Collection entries
===

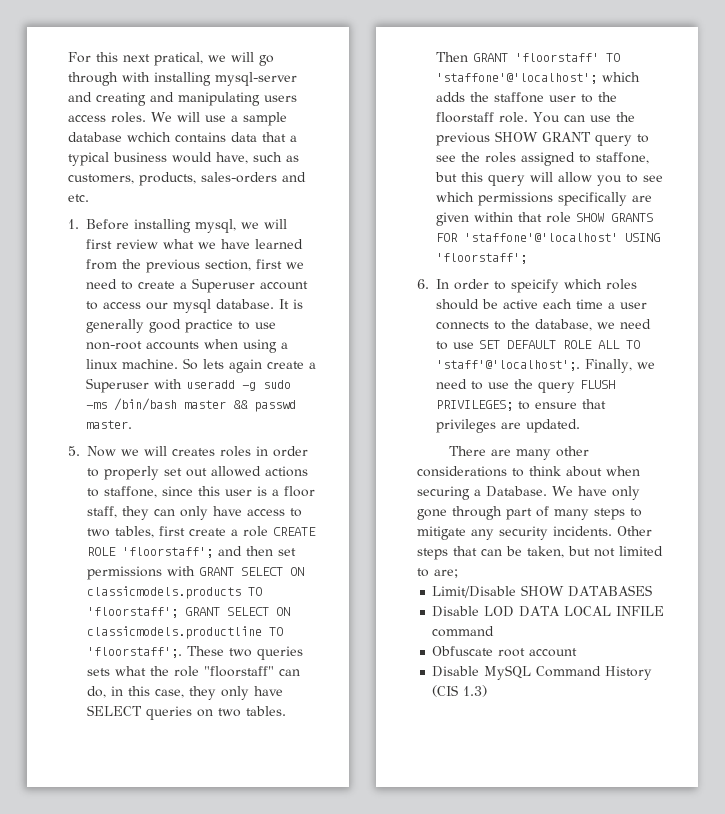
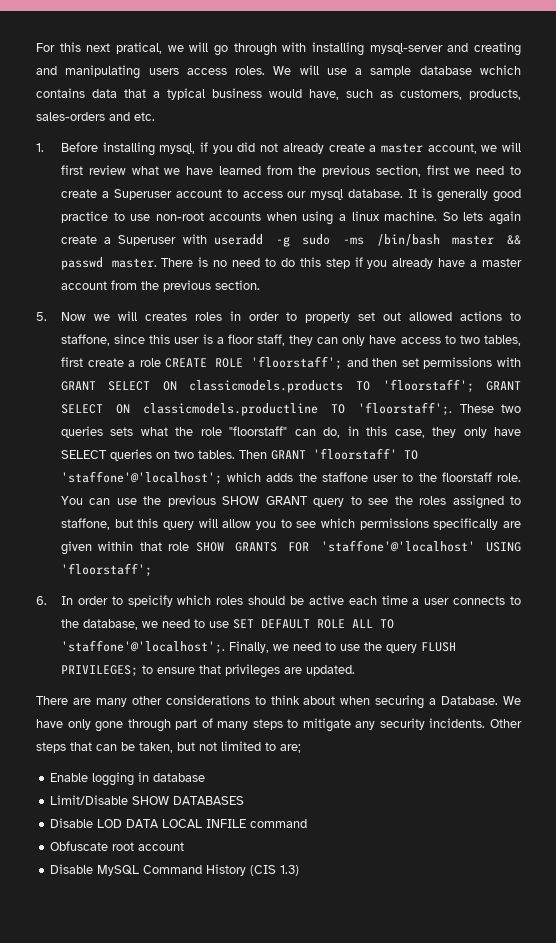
(236, 226) none -> [200,142,477,154] if you did not already create a master account,
(132, 424) none -> [161,257,522,269] [60,280,260,292] There is no need to do this step if you already have a master account from the previous section.
[436,360,580,371] 'staff'@'localhost';. -> [60,640,225,654] 'staffone'@'localhost';.
(458, 573) none -> [50,772,206,786] // Enable logging in database

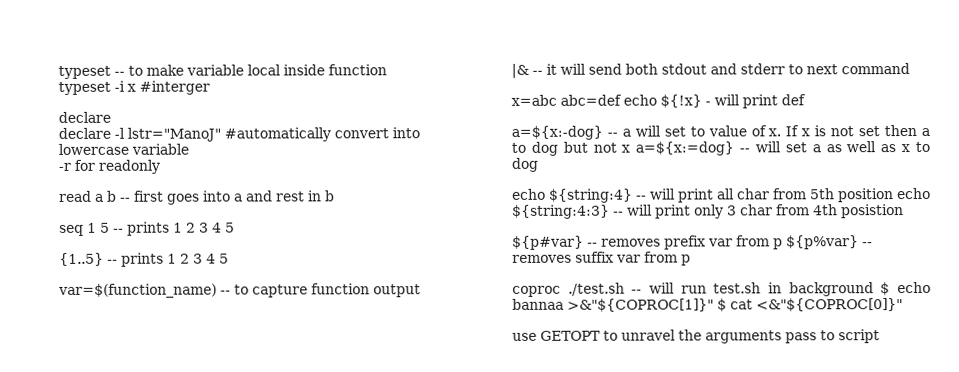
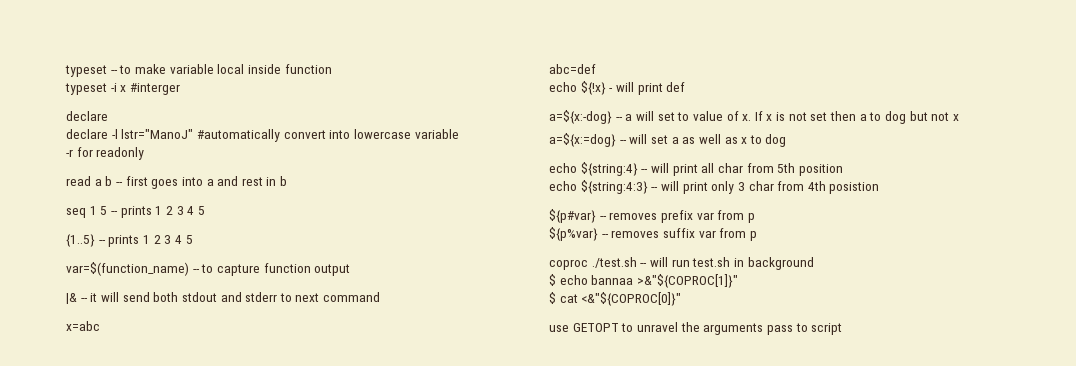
(557, 100) none -> (100, 326) //
(622, 100) none -> (596, 69) //
(631, 148) none -> (959, 117) //
(894, 195) none -> (843, 170) //
(783, 244) none -> (755, 218) //
(874, 289) none -> (814, 263) //
(714, 305) none -> (738, 281) //

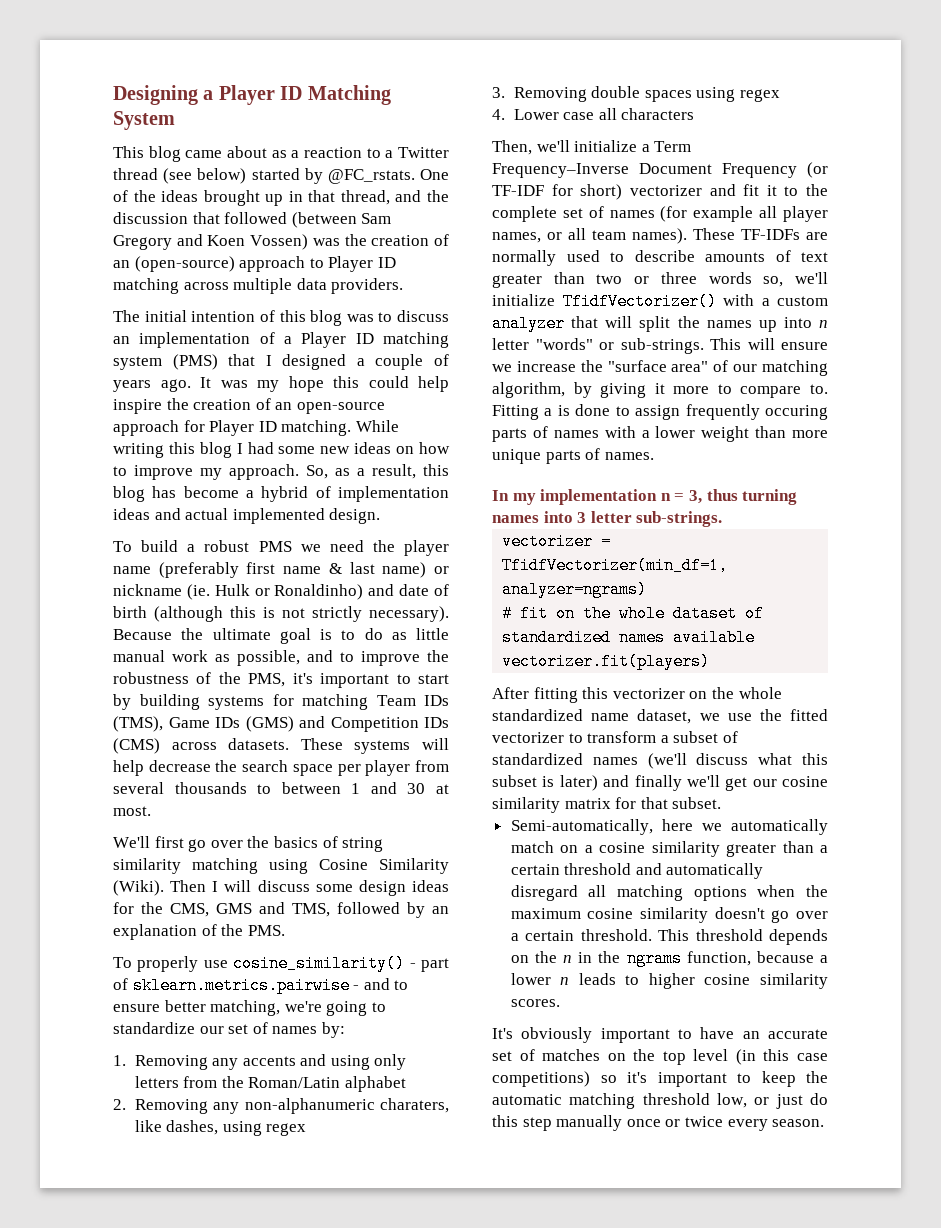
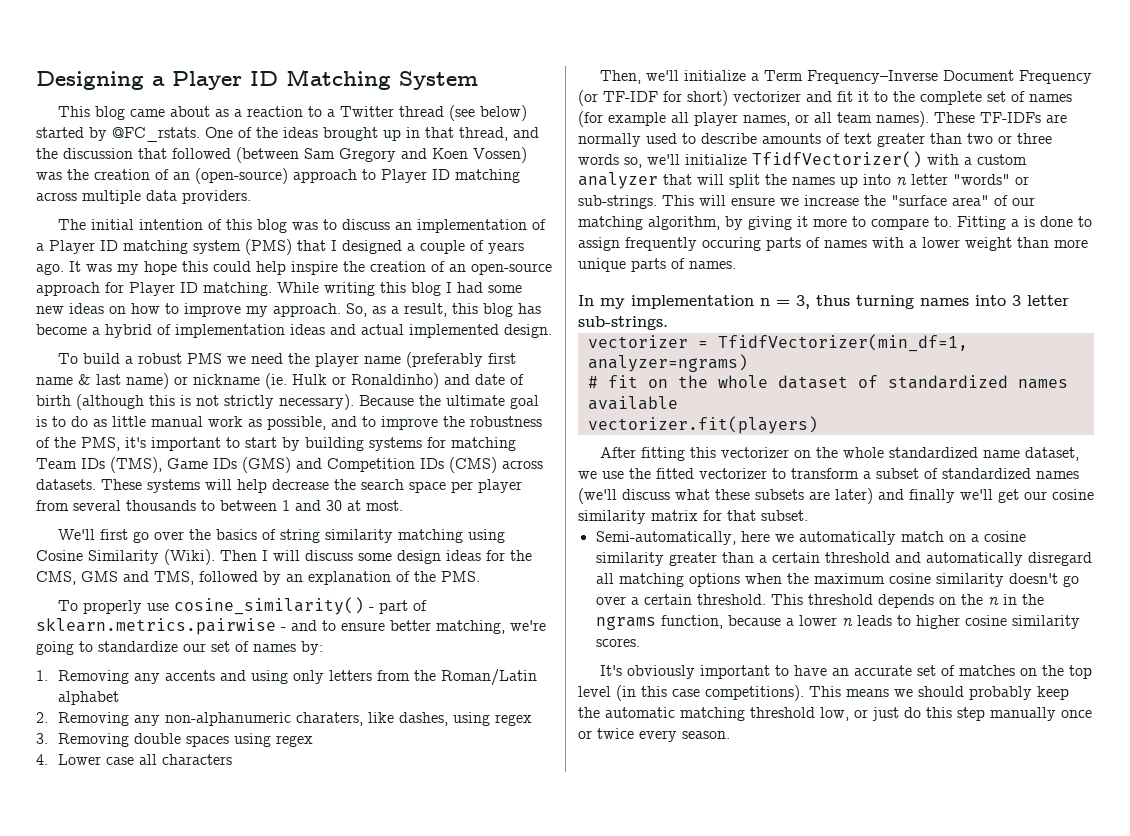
[802,753,828,765] [492,775,555,787] this subset is -> [715,489,830,500] these subsets are
[492,1071,751,1087] competitions) so it's important to -> [705,685,1032,701] competitions). This means we should probably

===

Return all of the records above exactly as written. Omit each picture.

(236, 226) none -> [200,142,477,154] if you did not already create a master account,
(132, 424) none -> [161,257,522,269] [60,280,260,292] There is no need to do this step if you already have a master account from the previous section.
[436,360,580,371] 'staff'@'localhost';. -> [60,640,225,654] 'staffone'@'localhost';.
(458, 573) none -> [50,772,206,786] // Enable logging in database

(557, 100) none -> (100, 326) //
(622, 100) none -> (596, 69) //
(631, 148) none -> (959, 117) //
(894, 195) none -> (843, 170) //
(783, 244) none -> (755, 218) //
(874, 289) none -> (814, 263) //
(714, 305) none -> (738, 281) //

[802,753,828,765] [492,775,555,787] this subset is -> [715,489,830,500] these subsets are
[492,1071,751,1087] competitions) so it's important to -> [705,685,1032,701] competitions). This means we should probably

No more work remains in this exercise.